おもむろにドアを開けると気が付いた見張りの兵に向かって棍を繰り出す。

一閃

倒れる見張りの兵

『多分致命傷じゃないから、ごめんね。』

若干そんなことも思いつつ、素早く、それでも最大の注意を払って馬小屋まで全力で走り出した。

 

馬小屋までは順調にたどり着いた。途中で倒した兵は二人である。

多分大けがはしていないだろう・・・・多分。

馬小屋まで付いた一蓮は自分の馬に話しかける。

「白天、無事でしたか。」

茶地の額に白い斑点が有ることから名付けられた。一蓮の愛馬である。

無事たどり着いたことには安堵したがまだまだ問題がある。

それは城門だ。

これは自分だけの方が楽だが、この子無しで江夏まで早くたどり着くのは至難の業である。

『まぁ、いざとなったら強行突破ね。』

割と短絡な思考は叔母の孫策ににているのだろう。素早く馬具を付けると、馬の上に乗った。

「行くわよ!」

そして城内だというのに馬をいきなり走り出させた。

「もうそろそろ程普様が到着する時間だな。」

城門にいる呉兵が日の位置を確認する

「うむ、そろそろ城門を開けておけ。まだ慣れていないのだからな。」

隊長らしき人物が部下に指示を出す。

荊城の城門は少し凝ったからくり式で歯車などが使われている。

捕虜とした番兵と、理屈が解っている呂蒙から指示は受けているが開けるのには若干の時間を有した。

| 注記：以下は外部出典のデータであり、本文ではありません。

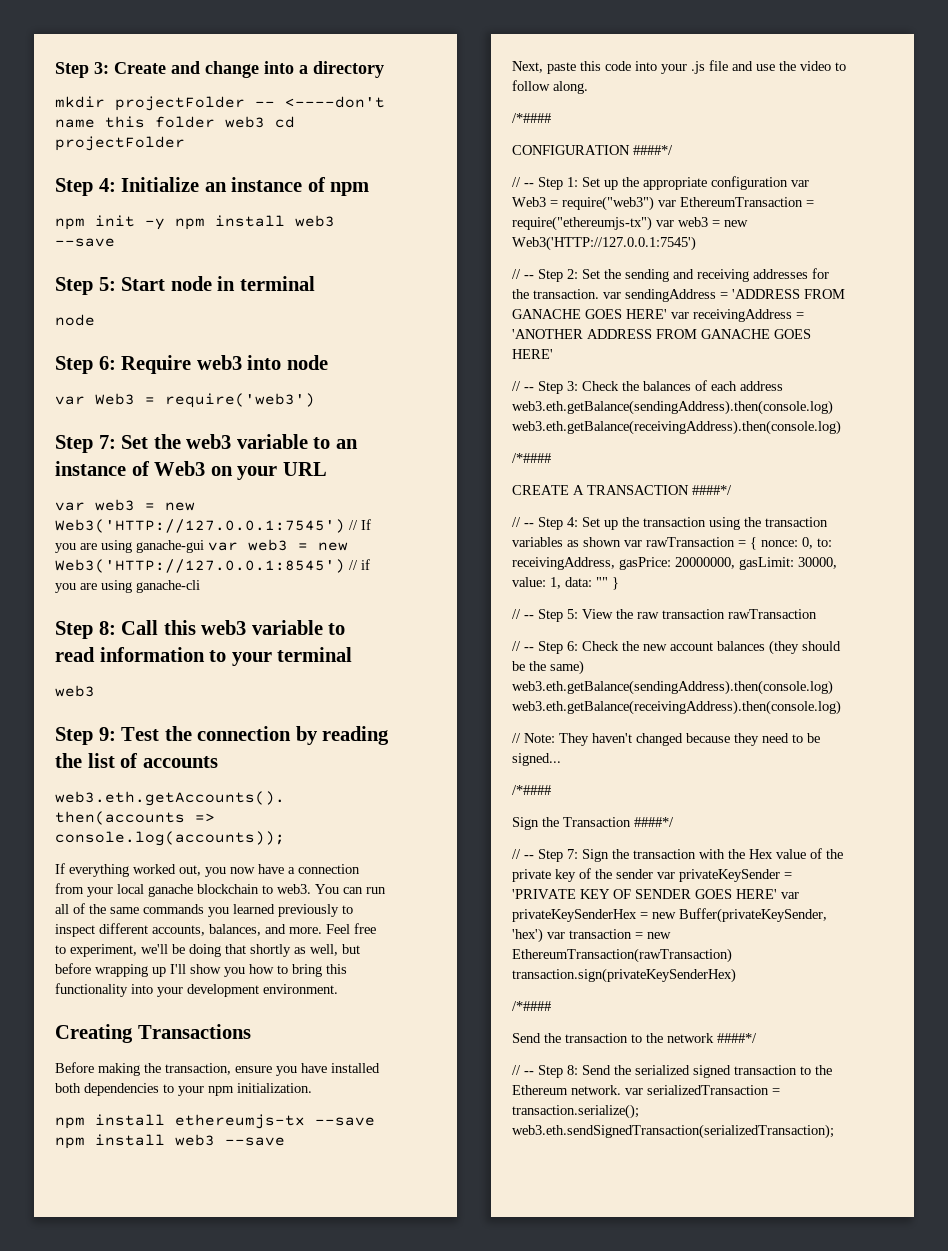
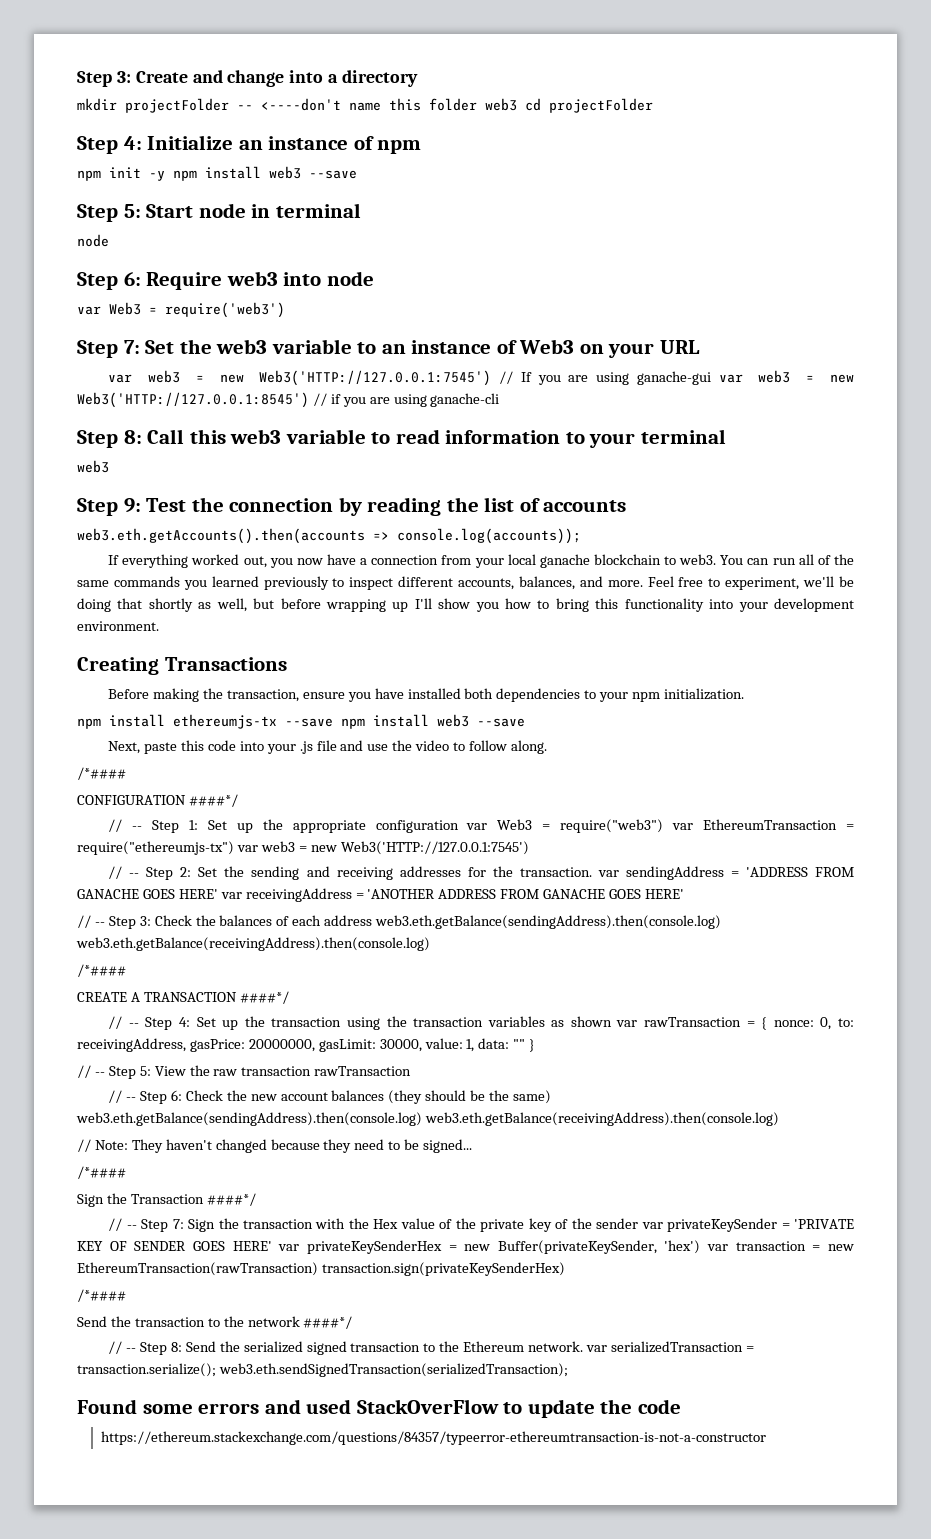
(834, 1131) none -> [77,1399,681,1418] [101,1431,767,1445] // Found some errors and used StackOverFlow to update the code // https://ethereum.stackexchange.com/questions/84357/typeerror-ethereumtransaction-is-not-a-constructor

「えーと、この取っ手をこの穴に入れて。この棒を押し込んで。」

「あっ、馬鹿!棒を押し込む方が先だ!」

取っ手はこの扉のからくりの解除鍵で棒は安全装置である。

解除鍵を押したまま安全装置をはずすとどうなるか。

バタン!と言う音とともに扉が急激に開く

「うわっ。」

扉の外に人は居なかったので被害はなかったのだが誰かいたら大惨事である。

「おいおい。まぁ開いたのなら良いか。」

隊長は結構のんきだ。

「あっ、でも。取っ手が今の勢いで折れてしまいました。」

「あちゃぁ。これでは城門の開閉が出来ないな。あとで予備の部品がないか捕虜の城兵に聞いておいてくれ。」

「今は取りあえず程普様の到着をお待ちしよう。」

 

「あれ、城門が開いてる。」

少し走って城門に近づくと一蓮は城門が開いていることに気が付く。

「運が良いわね、このまま突っ切っちゃいましょう。」

一蓮が白天に加速を命じると呼応したかのように白天が駆け出す。

 

「隊長、城内から馬が一頭走ってきます。」

「なに、そんな報告は受けてないが?」

城門まで急いでくる者には伝令係があるが、城内で伝令に馬を使うなどと言うことはあり得ない。

「あ、あれは・・・」

隊長はその正体に気が付くが、声には出せない。

「捕まえますか?」

部下が聞く

「いや、やめておけ。そのまま通すんだ。」

「応。」

 

一蓮は難なく城門を抜け、街境の検問も突破して江夏に向かう。

理由は一通の書状だけだ。

でも信じるに値はするし一蓮の勘がそうしろと言っている。

 

『私の勘はあまり外れたことがないし・・・・』

 

特にここ一番の勘はほぼ100%であった。

『やっぱり叔母様似なのかなぁ・・・・有ったこと無いけど。』

自分が生まれる前年に亡くなった叔母、孫策のことを考えながら一蓮は馬を走らせる。江夏に向かって。

荊州城を出てから3日、そろそろ目的の場所だ。

斥候からは砦にこもっているのは500程度との情報が入った。

『先の情報より少ないな。』

関羽はそれでも予定通りという表情で陣を張るように命ずる。

『さて、あまり長引かせたくはないな。』

数が少ないとはいえ山砦にこもっているのだ、無理強いすればそれなりの損害が出るであろう。

出来ればなるべく被害が出ないようにしたいところだ。

「軍議を行う。将軍、軍師は陣幕に来て欲しい。」

「さて、なるべく損害が出ないようにあの砦を落とすにはどうしたらいいと思う?」

その問いに軍師の伊籍が答える。

「被害を避けるのであれば間道を抑えて兵糧責めが一番かと。」

「ふむ、しかしその案はあまりに消極的だな。時間は余り掛けたくないのだ。」

「ならば間道を抑えた後、周りから威嚇をしてみたらいかがでしょう。不安を募らせ士気を削ぐのです。」

「ふむ、所詮は野党ども。効果は高いかもしれんな。」

「ではその手で行くか。動揺が見えたら一気に攻める。」

「応!」

関羽は素早く間道に兵を出すと関を作らせ、陣太鼓等で威嚇を始めた。